(Required work) Across the following data, how many lines include the string "Construído"? Reply with the number and nothing more.

Itemized modification records
· · · · ·

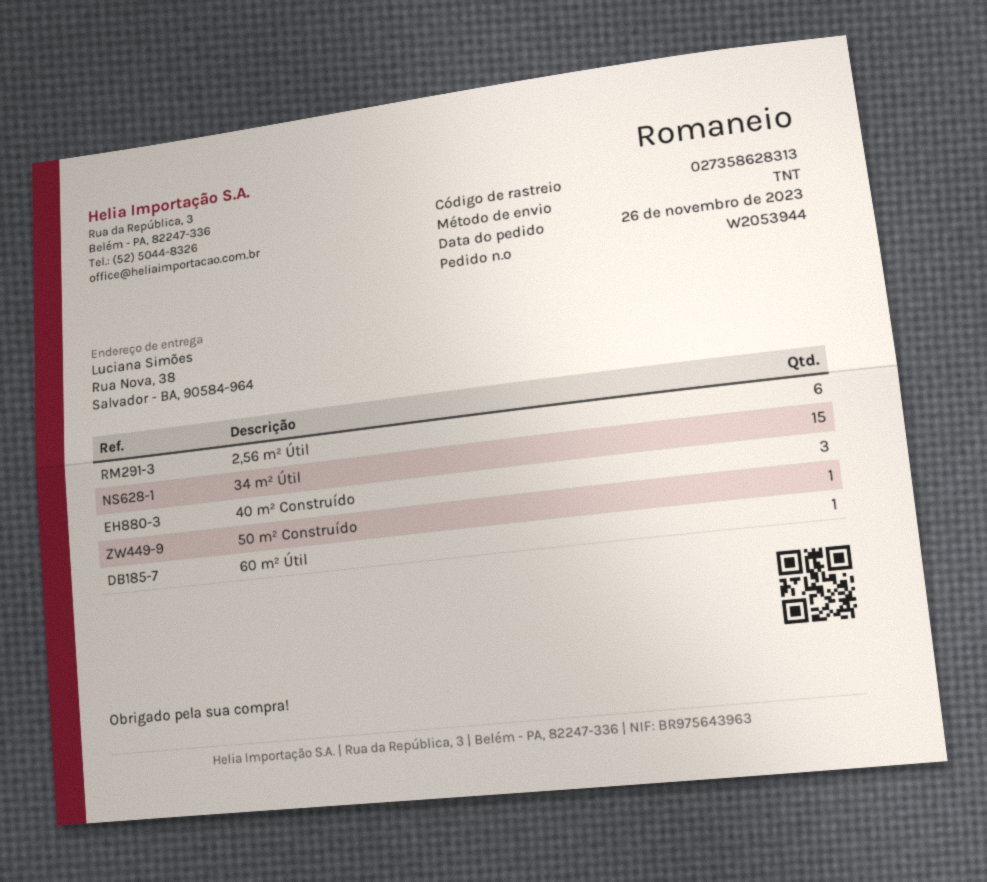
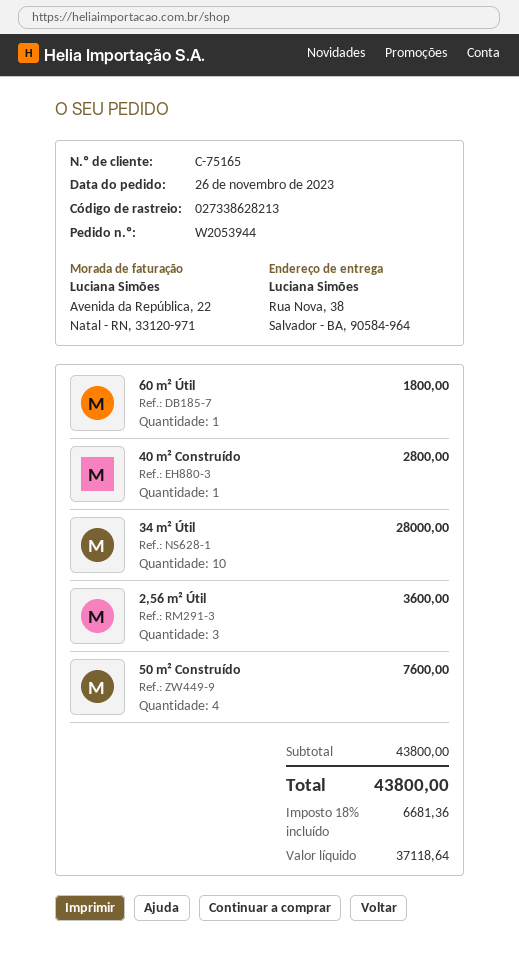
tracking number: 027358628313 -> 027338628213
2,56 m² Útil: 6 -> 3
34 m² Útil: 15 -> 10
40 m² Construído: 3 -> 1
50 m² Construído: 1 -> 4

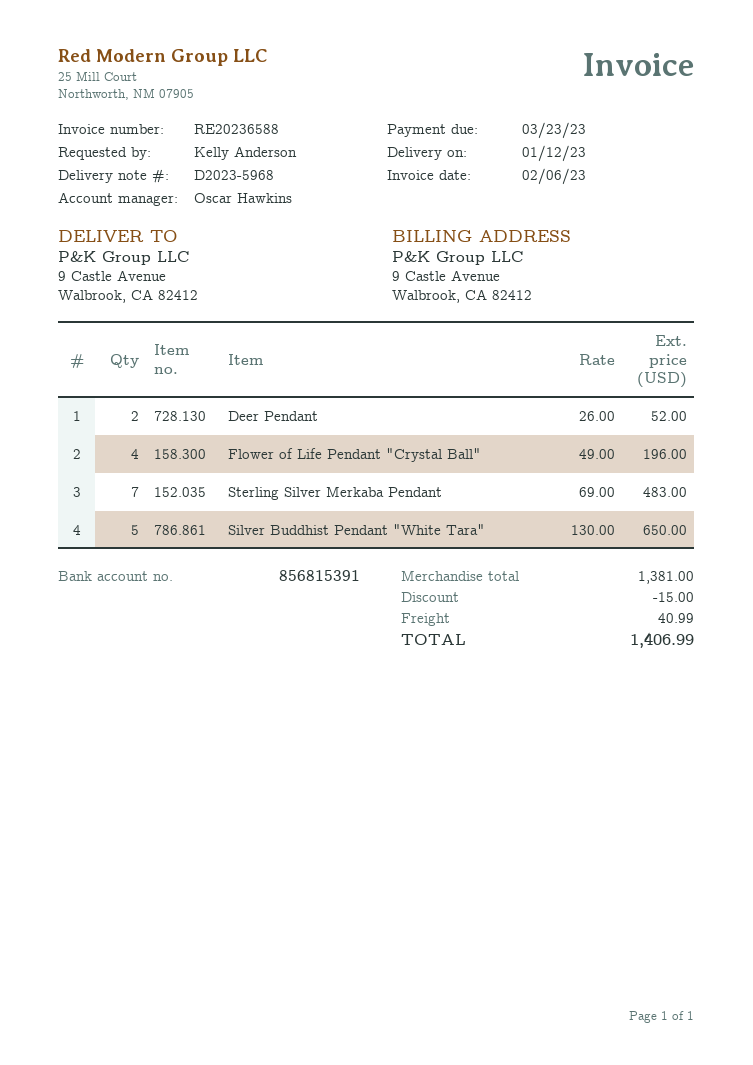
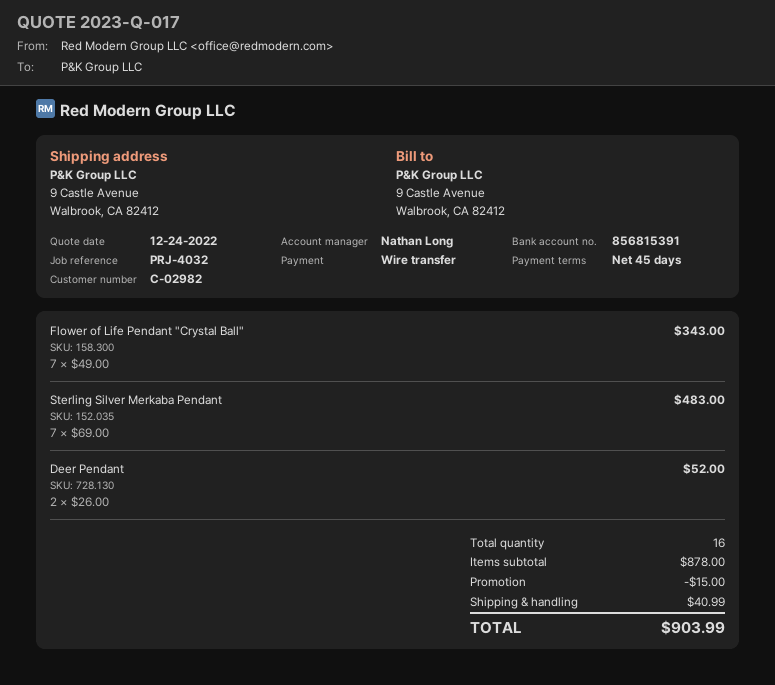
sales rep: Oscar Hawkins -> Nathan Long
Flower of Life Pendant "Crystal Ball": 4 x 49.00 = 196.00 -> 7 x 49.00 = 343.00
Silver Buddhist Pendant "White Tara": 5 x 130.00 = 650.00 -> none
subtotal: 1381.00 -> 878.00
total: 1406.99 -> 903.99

· · · · ·

(Task answer) 2